Data listing →
■ ■ ■

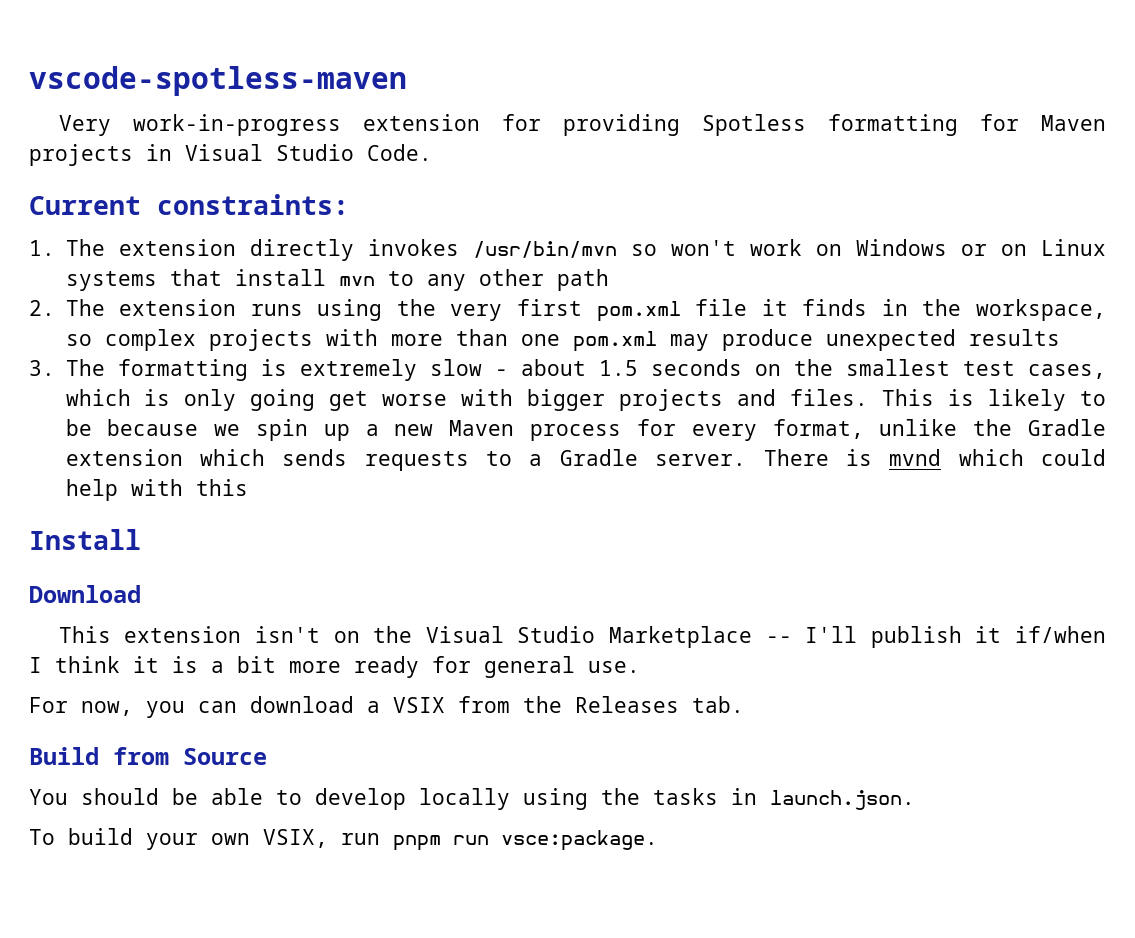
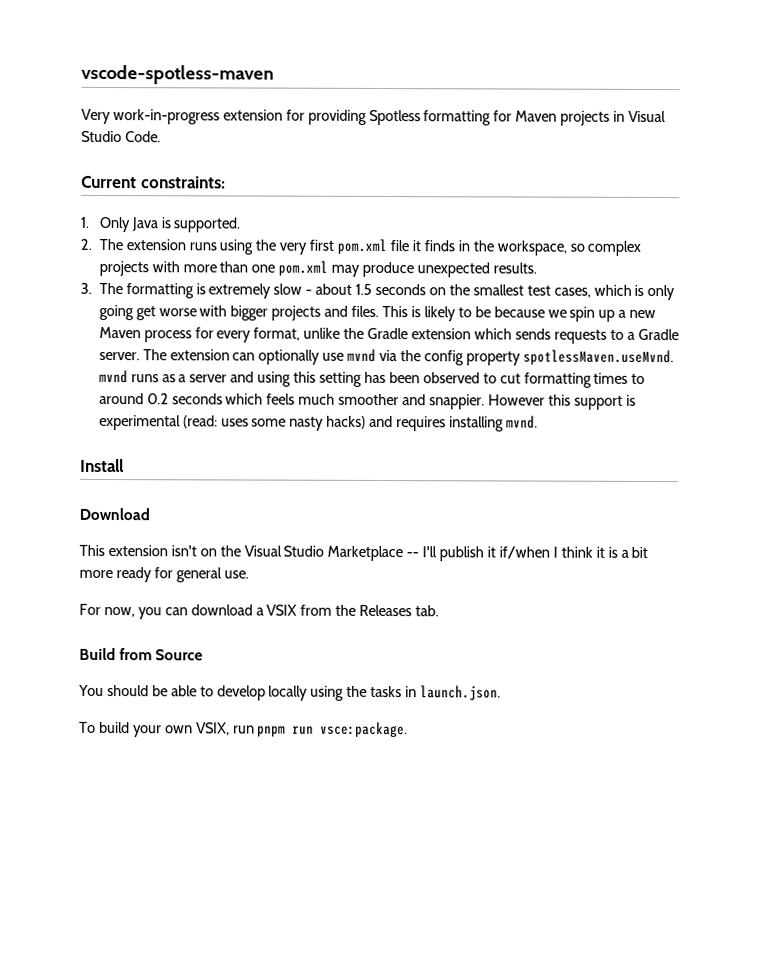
- 1. The extension directly invokes /usr/bin/mvn so won't work on Windows or on Linux systems that install mvn to any other path
+ 1. Only Java is supported.
- 2. The extension runs using the very first pom.xml file it finds in the workspace, so complex projects with more than one pom.xml may produce unexpected results
+ 2. The extension runs using the very first pom.xml file it finds in the workspace, so complex projects with more than one pom.xml may produce unexpected results.
- There is mvnd which could help with this
+ The extension can optionally use mvnd via the config property spotlessMaven.useMvnd. mvnd runs as a server and using this setting has been observed to cut formatting times to around 0.2 seconds which feels much smoother and snappier. However this support is experimental (read: uses some nasty hacks) and requires installing mvnd.

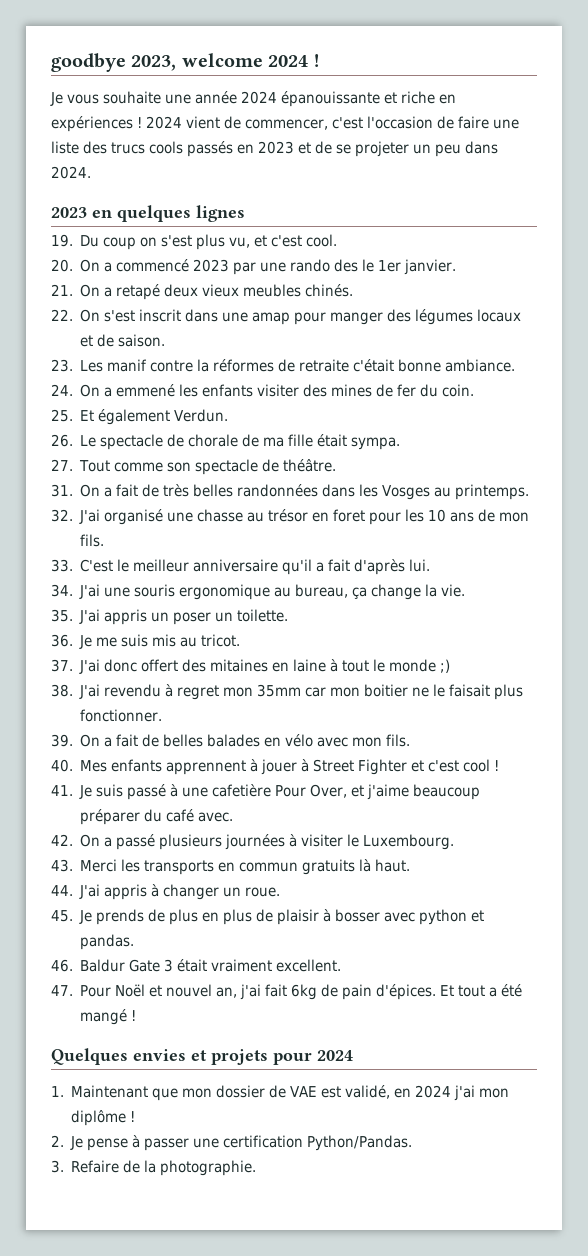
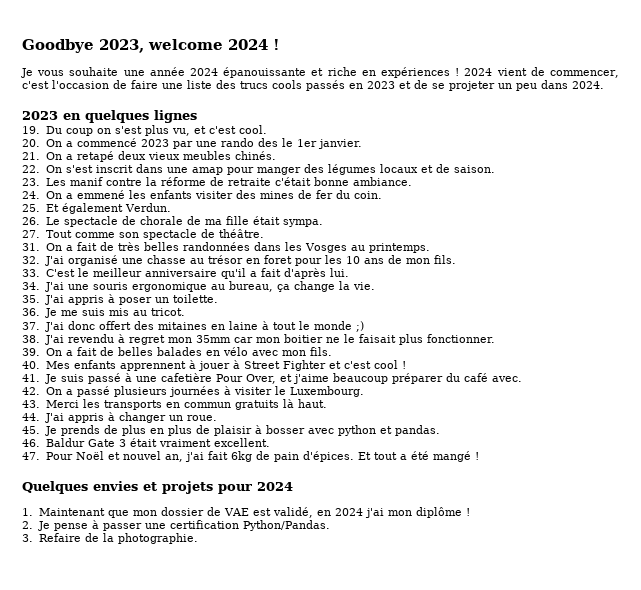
- goodbye 2023, welcome 2024 !
+ Goodbye 2023, welcome 2024 !
- 23. Les manif contre la réformes de retraite c'était bonne ambiance.
+ 23. Les manif contre la réforme de retraite c'était bonne ambiance.
- 35. J'ai appris un poser un toilette.
+ 35. J'ai appris à poser un toilette.

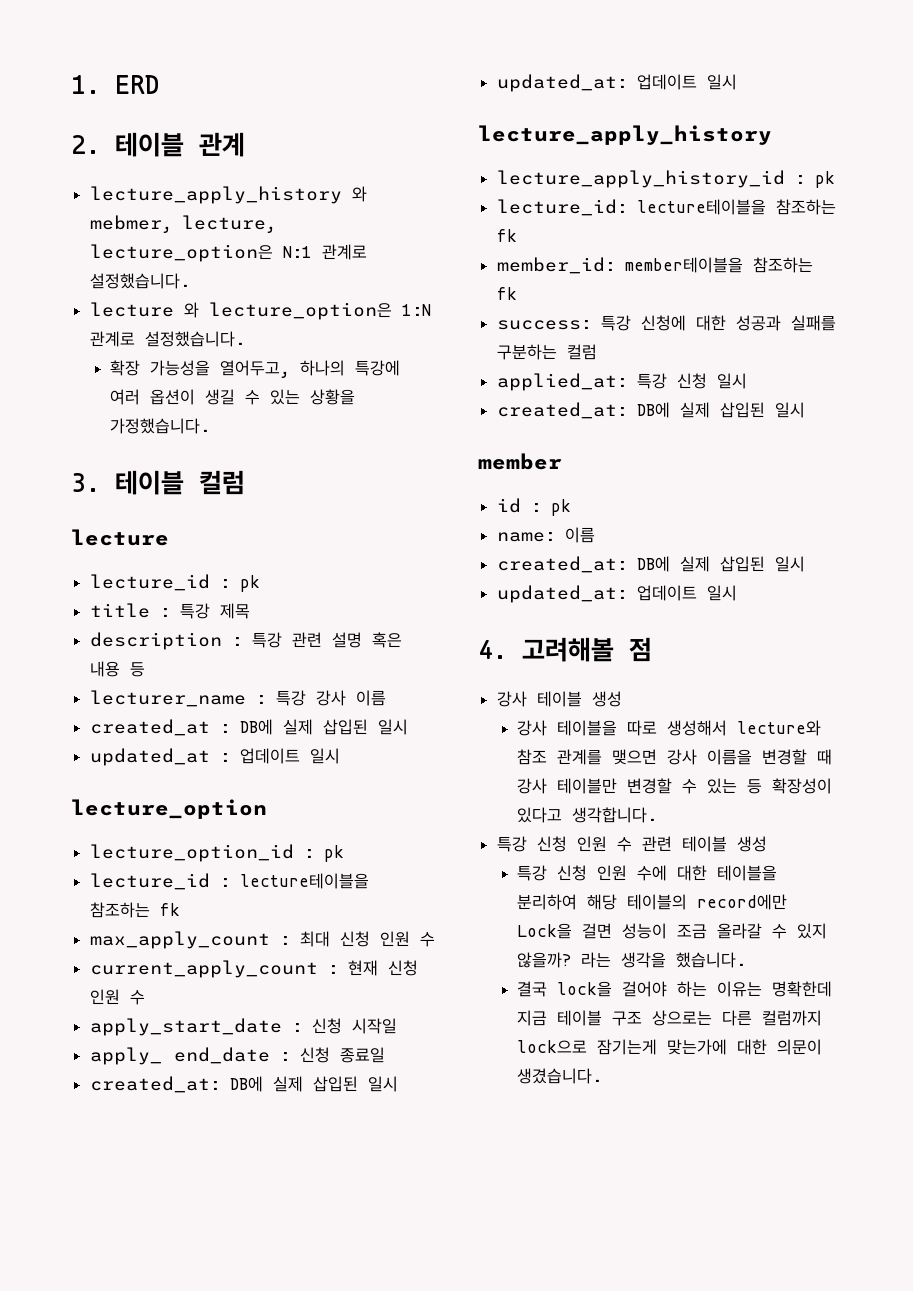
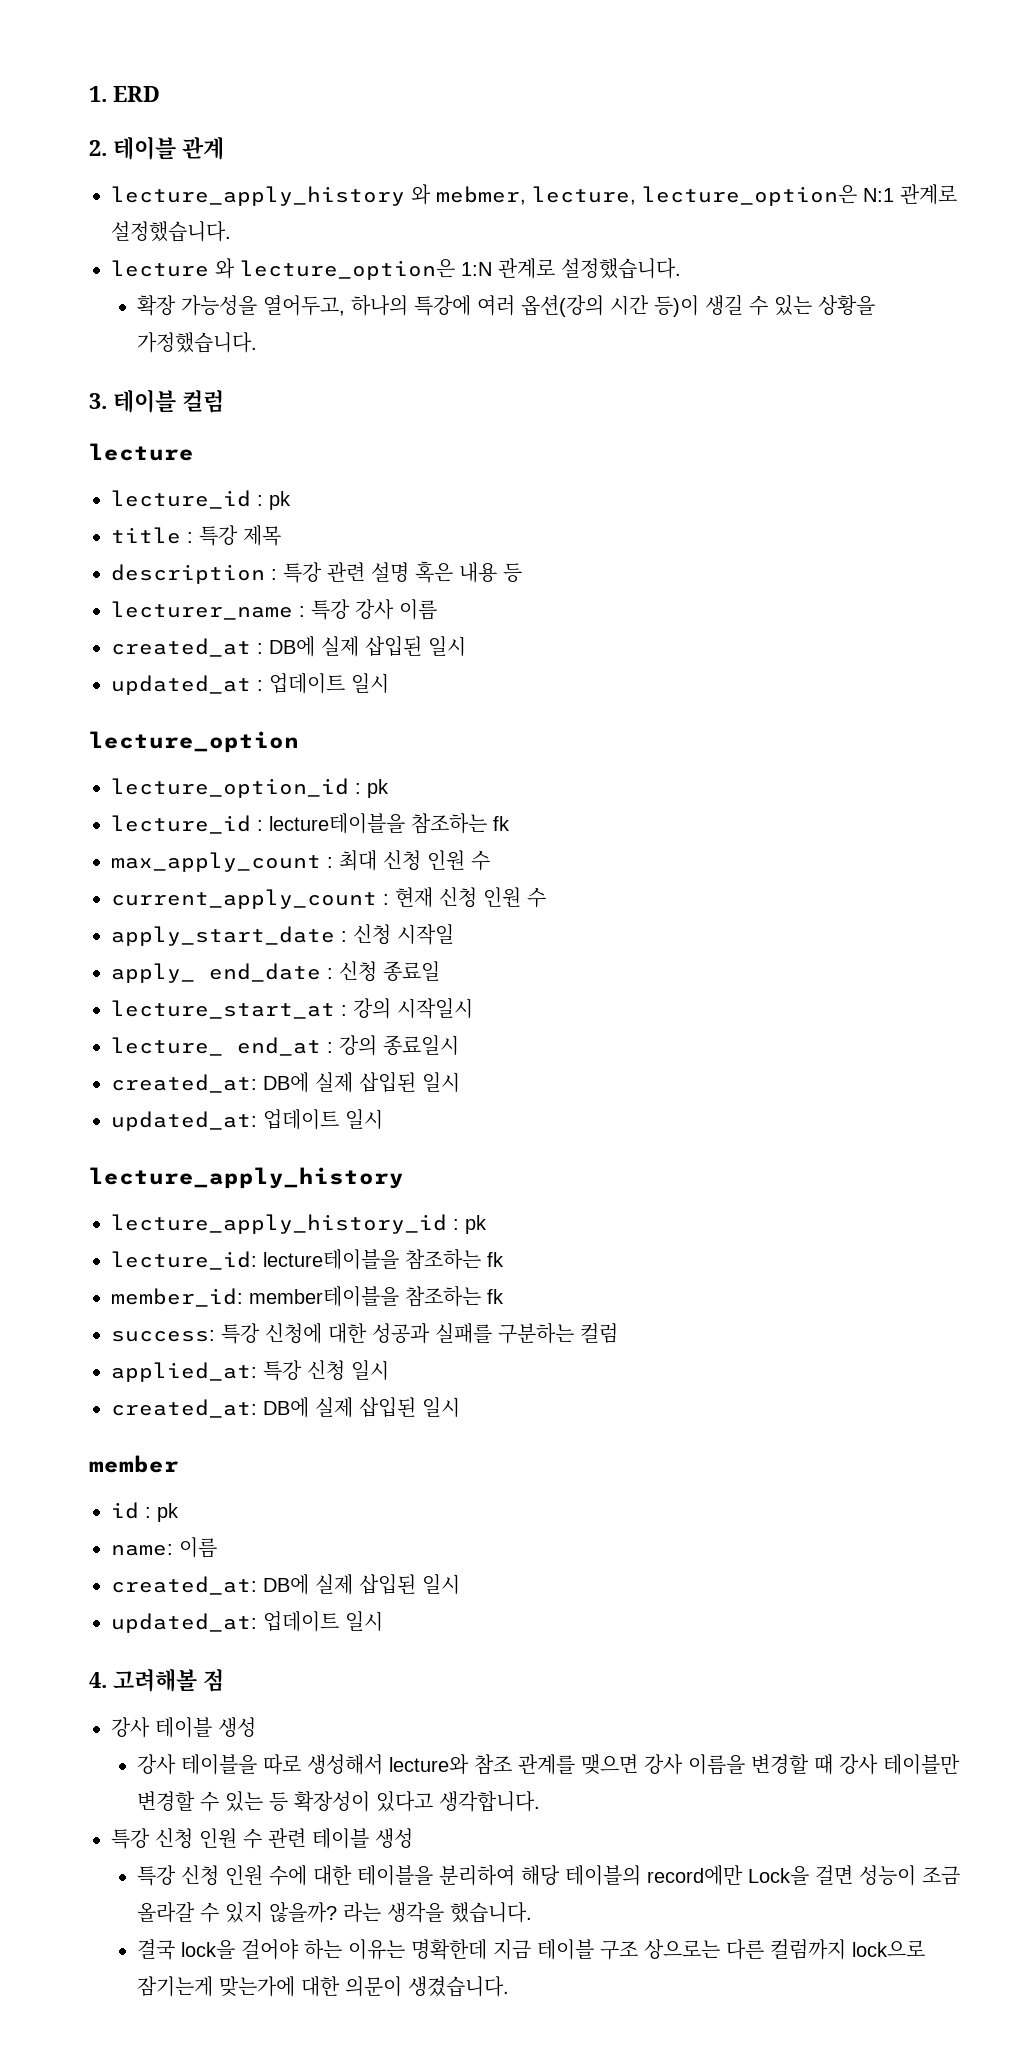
- 확장 가능성을 열어두고, 하나의 특강에 여러 옵션이 생길 수 있는 상황을 가정했습니다.
+ 확장 가능성을 열어두고, 하나의 특강에 여러 옵션(강의 시간 등)이 생길 수 있는 상황을 가정했습니다.
+ lecture_start_at : 강의 시작일시
+ lecture_ end_at : 강의 종료일시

■ ■ ■

Considering each line of the material above, count those with the word "welcome" and give only the number.

2